Artigo retirado de:
http://www.felinus.org/index.php?area=artigo&action=show&id=774
Autor:
SilverNymph (Nídia dos Reis) [ Europe/Lisbon ] 2005/08/08 14:55

"Eu temo pela minha espécie quando penso que Deus é justo" - Parte II

Autor: Desconhecido
Os olhos revelam a alma

Na nossa cultura os animais não têm o mesmo tratamento, não são encarados da mesma forma. Há aqueles dos quais nos alimentamos e aqueles que fazem parte da família. Uns são vistos (erradamente) como produto e outros como amigos. Cães e gatos são vistos como amigos, desde há muito, na sociedade ocidental.

Vamos buscá-los pequeninos e frágeis e vemos inundados de ternura cada passinho desengonçado daquele bebé na nova casa, aprendemos a distinguir aquele miar ou aquele latir de todos os outros, sentamo-nos no sofá com eles ao colo a olhar para nós como se fossemos uma espécie de ídolo, rimos ao ver aquele olhar guloso quando abrimos um pacote de comer, damo-lhes nomes que gostamos e enchemo-nos de alegria quando vêm a correr ao chamarmos, tiramo-lhes fotos e mostramos a toda a gente cheios de orgulho, damo-lhes banho com champôs perfumados, compramos brinquedos engraçados, tigelinhas, coleirinhas, caminhas e tudo o que pudermos para serem felizes connosco. Tratamo-los quando estão doentes e encaminhamo-los na velhice. Eles retribuem com uma dedicação incomparável, com turrinhas ou aquele abanar de cauda inconfundíveis, dedicam-nos a vida com uma devoção que só um animal consegue, com total pureza, com o sentimento mais autêntico que se pode conhecer. Quando partem choramos a perda, fica o vazio que não pode ser preenchido e a casa parece árida e fria sem aquela presença alegre que nos fazia rir mesmo nos piores dias.

No entanto, nem sempre é assim. Às vezes, um cão ou um gato amam em vão, dedicam a vida a quem não merece, de forma alguma, o privilégio de ter a devoção de um ser tão genuíno.

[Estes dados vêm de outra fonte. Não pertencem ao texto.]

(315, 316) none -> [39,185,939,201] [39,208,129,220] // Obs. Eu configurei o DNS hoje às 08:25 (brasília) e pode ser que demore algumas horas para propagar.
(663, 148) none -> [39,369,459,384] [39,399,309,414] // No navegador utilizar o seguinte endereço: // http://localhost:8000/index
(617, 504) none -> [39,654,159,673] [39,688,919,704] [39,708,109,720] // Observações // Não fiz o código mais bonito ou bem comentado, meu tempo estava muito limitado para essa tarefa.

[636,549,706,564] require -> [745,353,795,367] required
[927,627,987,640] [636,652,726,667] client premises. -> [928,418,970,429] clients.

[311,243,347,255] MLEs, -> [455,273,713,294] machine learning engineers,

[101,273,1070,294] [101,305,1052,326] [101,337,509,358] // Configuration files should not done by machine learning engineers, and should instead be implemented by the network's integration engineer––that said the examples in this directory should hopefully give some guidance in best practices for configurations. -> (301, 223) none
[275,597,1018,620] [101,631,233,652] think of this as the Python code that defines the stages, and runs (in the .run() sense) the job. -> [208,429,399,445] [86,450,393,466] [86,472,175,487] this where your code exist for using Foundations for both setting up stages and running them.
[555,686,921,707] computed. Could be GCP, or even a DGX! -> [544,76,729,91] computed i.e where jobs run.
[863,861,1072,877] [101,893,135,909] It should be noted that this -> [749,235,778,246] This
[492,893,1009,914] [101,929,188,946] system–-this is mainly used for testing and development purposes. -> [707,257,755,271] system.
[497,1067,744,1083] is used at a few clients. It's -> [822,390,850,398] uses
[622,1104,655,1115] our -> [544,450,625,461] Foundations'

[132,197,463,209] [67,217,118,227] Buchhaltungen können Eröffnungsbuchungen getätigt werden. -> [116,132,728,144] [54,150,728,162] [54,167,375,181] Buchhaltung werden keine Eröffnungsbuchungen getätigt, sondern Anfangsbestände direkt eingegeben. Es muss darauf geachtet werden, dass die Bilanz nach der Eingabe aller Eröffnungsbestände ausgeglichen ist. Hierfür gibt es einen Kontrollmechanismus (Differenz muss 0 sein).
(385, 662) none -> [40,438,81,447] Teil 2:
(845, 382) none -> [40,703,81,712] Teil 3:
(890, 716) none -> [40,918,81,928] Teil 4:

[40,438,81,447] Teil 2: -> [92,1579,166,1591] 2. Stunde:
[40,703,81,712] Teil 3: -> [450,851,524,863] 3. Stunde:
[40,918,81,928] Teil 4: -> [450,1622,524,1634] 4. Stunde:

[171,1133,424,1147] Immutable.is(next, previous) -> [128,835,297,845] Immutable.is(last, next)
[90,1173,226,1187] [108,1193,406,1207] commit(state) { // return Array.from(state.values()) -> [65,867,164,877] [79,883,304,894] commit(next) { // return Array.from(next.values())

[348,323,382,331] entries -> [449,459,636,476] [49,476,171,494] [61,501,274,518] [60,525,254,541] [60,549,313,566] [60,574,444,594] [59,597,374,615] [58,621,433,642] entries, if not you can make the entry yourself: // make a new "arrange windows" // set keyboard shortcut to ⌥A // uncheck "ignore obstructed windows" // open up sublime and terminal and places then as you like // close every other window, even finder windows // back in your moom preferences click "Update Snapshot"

Gostava de perceber porque certas pessoas vão buscar animais para as suas casas, comprometendo-se a tratá-los bem para depois falhar. Falhar redondamente, não por forças superiores a si próprios mas deliberadamente. Os motivos apresentados são muitos, dignos de uma imaginação um tanto ou quanto limitada, porque nenhum deles faz qualquer sentido para justificar o abandono. As férias que estão à porta é o mais corriqueiro dos argumentos, mas o motivo é pouco relevante porque nenhum, é de facto, um motivo, é apenas uma desculpa oca para lavarem as mãos de uma responsabilidade inerente a uma decisão tomada em consciência... ou, neste caso, sem consciência alguma, porque esta é uma faculdade das pessoas sãs.

São abandonados nas ruas. Ficam à deriva, não sabem o que se está a passar nem porque motivo aquela pessoa que tanto amam os está a deixar sozinhos, ao frio, desamparados, num lugar que não conhecem. Habituados ao conforto de uma casa e à companhia humana não sabem sobreviver num mundo completamente desconhecido e aterrador. Sofrem com as variações climatéricas, passam fome, são vítimas de maus tratos e a sua saúde vai-se degradando. Outras vezes, são abandonados nos canis e gatis, vendo-se no meio de imensos animais, nem sempre amistosos, têm alimento mas não têm afecto, não têm a mão amiga a afagá-los, não têm a sua caminha e o seu dono, sentem-se sós, sentem-se tristes. Há ainda os casos mais cruéis de animais que são lançados de carros em andamento ou depositados em caixotes de lixo mas isso já passa dos contornos do inqualificável abandono para actos potencialmente psicopáticos.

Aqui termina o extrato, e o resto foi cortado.